Die Entscheidung des Europäischen Gerichtshofs für Menschenrechte (EGMR) zum Streikrecht für beamtete Lehrkräfte ist eine Niederlage. Jetzt wird die GEW das Urteil analysieren, um Anknüpfungspunkte für politische Forderungen zu finden. Die GEW ist von dem Urteil des EGMR enttäuscht, akzeptiert und respektiert dieses aber.
von Daniel Merbitz, GEW-Vorstandsmitglied Tarif- und Beamtenpolitik
Ich bin enttäuscht! Der EGMR hat das Streikverbot für beamtete Lehrkräfte in Deutschland am 14. Dezember 2023 bestätigt. Er folgte damit der Entscheidung des Bundesverfassungsgerichts aus dem Jahr 2018. Ich bin enttäuscht, weil die bisherige Rechtsprechung des EGMR ein statusbezogenes Beamtenstreikverbot abgelehnt und nur ein Verbot für zulässig erklärt hatte, das sich auf die Funktion der Beamten beispielsweise bei der Polizei, dem Militär oder in der Justiz bezieht. Das Urteil ist somit eine Abkehr von den bisherigen Positionen des EGMR. Man kann mit Blick auf die juristische Begründung durchaus von einer 180-Grad-Wende sprechen.

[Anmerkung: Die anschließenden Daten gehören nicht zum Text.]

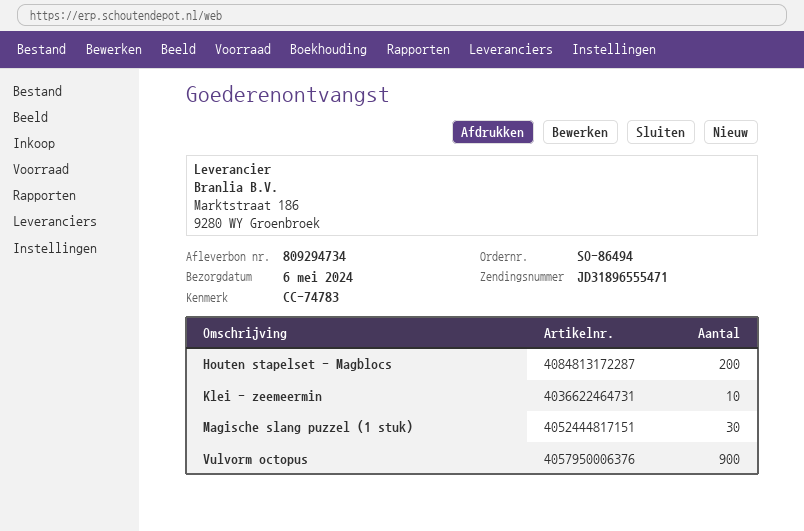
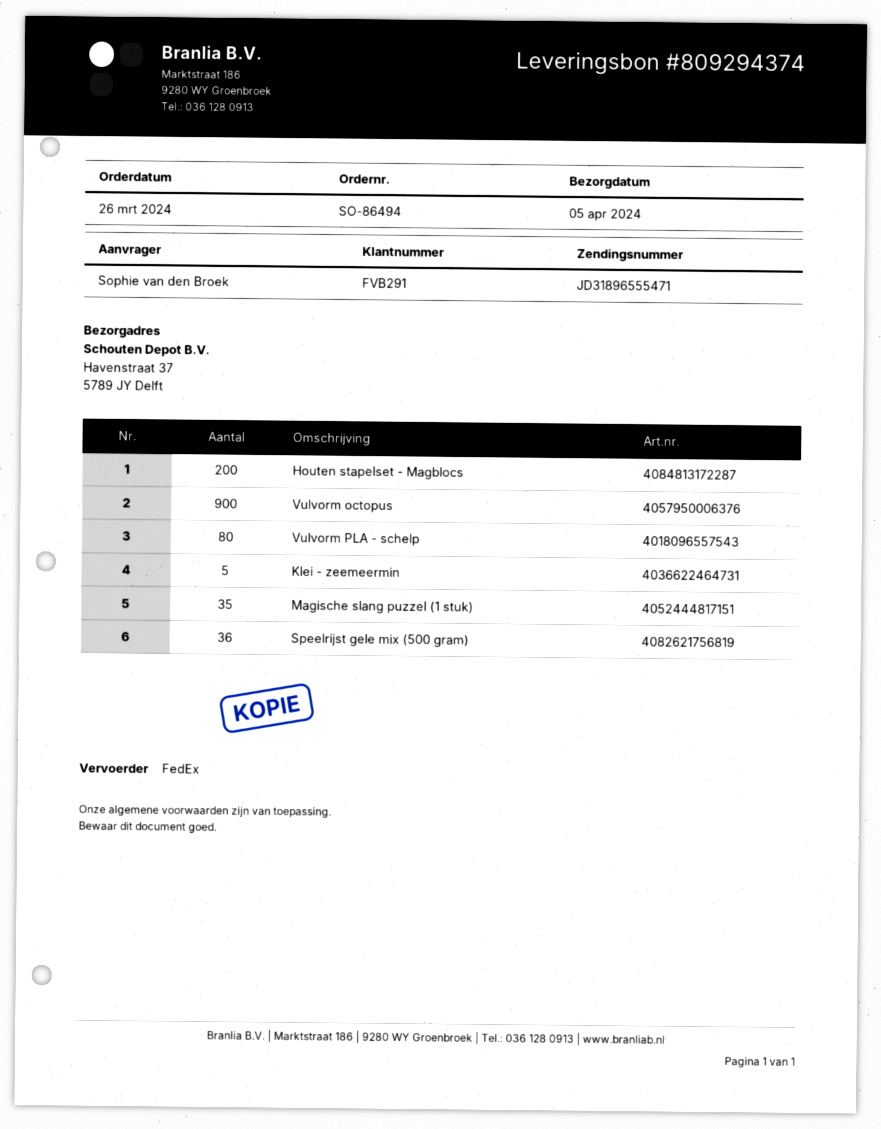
delivery note number: 809294734 -> 809294374
delivery date: 2024-05-06 -> 2024-04-05
Klei - zeemeermin: 10 -> 5
Magische slang puzzel (1 stuk): 30 -> 35
Vulvorm PLA - schelp: none -> 80
Speelrijst gele mix (500 gram): none -> 36

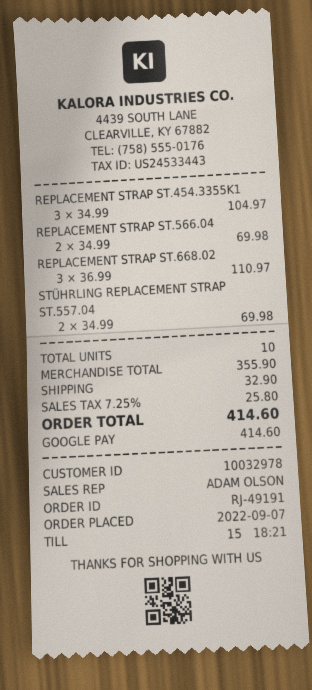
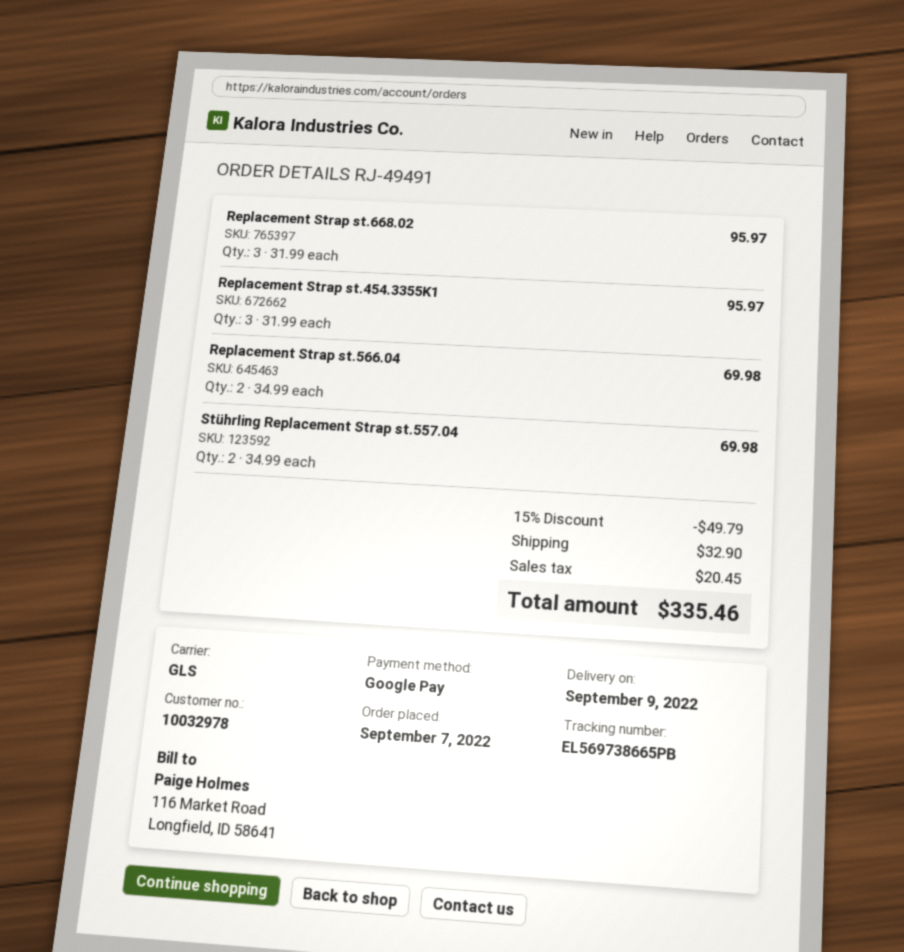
order number: RJ-49191 -> RJ-49491
REPLACEMENT STRAP ST.454.3355K1: 3 x 34.99 = 104.97 -> 3 x 31.99 = 95.97
REPLACEMENT STRAP ST.668.02: 3 x 36.99 = 110.97 -> 3 x 31.99 = 95.97
discount: none -> 15% = 49.79
tax: 25.80 -> 20.45
total: 414.60 -> 335.46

Ich bin auch enttäuscht, weil damit die Chance einer Demokratisierung der Arbeitswelt an den Schulen vertan wurde. Es gibt nun keine Beteiligung der Statusgruppen Beamte und Angestellte am Arbeitskampf in Tarifrunden oder Abwehrkämpfen gegen Versuche, die Arbeitsbedingungen zu verschlechtern. Die Lasten werden auch künftig die Tarifbeschäftigten allein tragen.
Wir müssen festhalten: Es ist uns nicht gelungen, auf dem juristischen Weg das den Beamtinnen und Beamten an Schulen und Hochschulen vorenthaltene Streikrecht durchzusetzen. Damit geht in der GEW auch ein generationenübergreifendes Projekt zu Ende: 1971 hatte der Gewerkschaftstag ein Streikrecht auch für die beamteten Kolleginnen und Kollegen gefordert. Erst im Jahr 2009 kam juristisch Bewegung in das schier aussichtslose Thema, als der EGMR das Beamtenstreikverbot in der Türkei kippte. Dies war der Ausgangspunkt für unsere Streikaufrufe für beamtete Lehrkräfte und den Gang durch die Instanzen. Mein besonderer und ausdrücklicher Dank gilt den Klägerinnen und Klägern, die fast anderthalb Jahrzehnte mit dem GEW-Rechtsschutz den Kampf gegen Disziplinarmaßnahmen und damit für ein Beamtenstreikrecht geführt haben.
Trotz der Niederlage vor dem EGMR müssen wir uns nicht verstecken: Die GEW hat alles versucht, um das Streikrecht juristisch durchzusetzen. Mehr geht auf dem Gerichtsweg nicht. Das zeigt auch die Ausdauer und den Willen unserer Gewerkschaft, sich für eine bessere Beteiligung und die Wahrung des Streikrechts einzusetzen. Darauf dürfen wir stolz sein. Nun werden wir das Urteil ganz genau analysieren. Es gibt Anknüpfungspunkte für politische Forderungen: So setzt die Begründung der Entscheidung etwa voraus, dass es eine faire und echte Beteiligung der Gewerkschaften bei der Gestaltung der Arbeitsbedingungen für Beamtinnen und Beamte geben muss.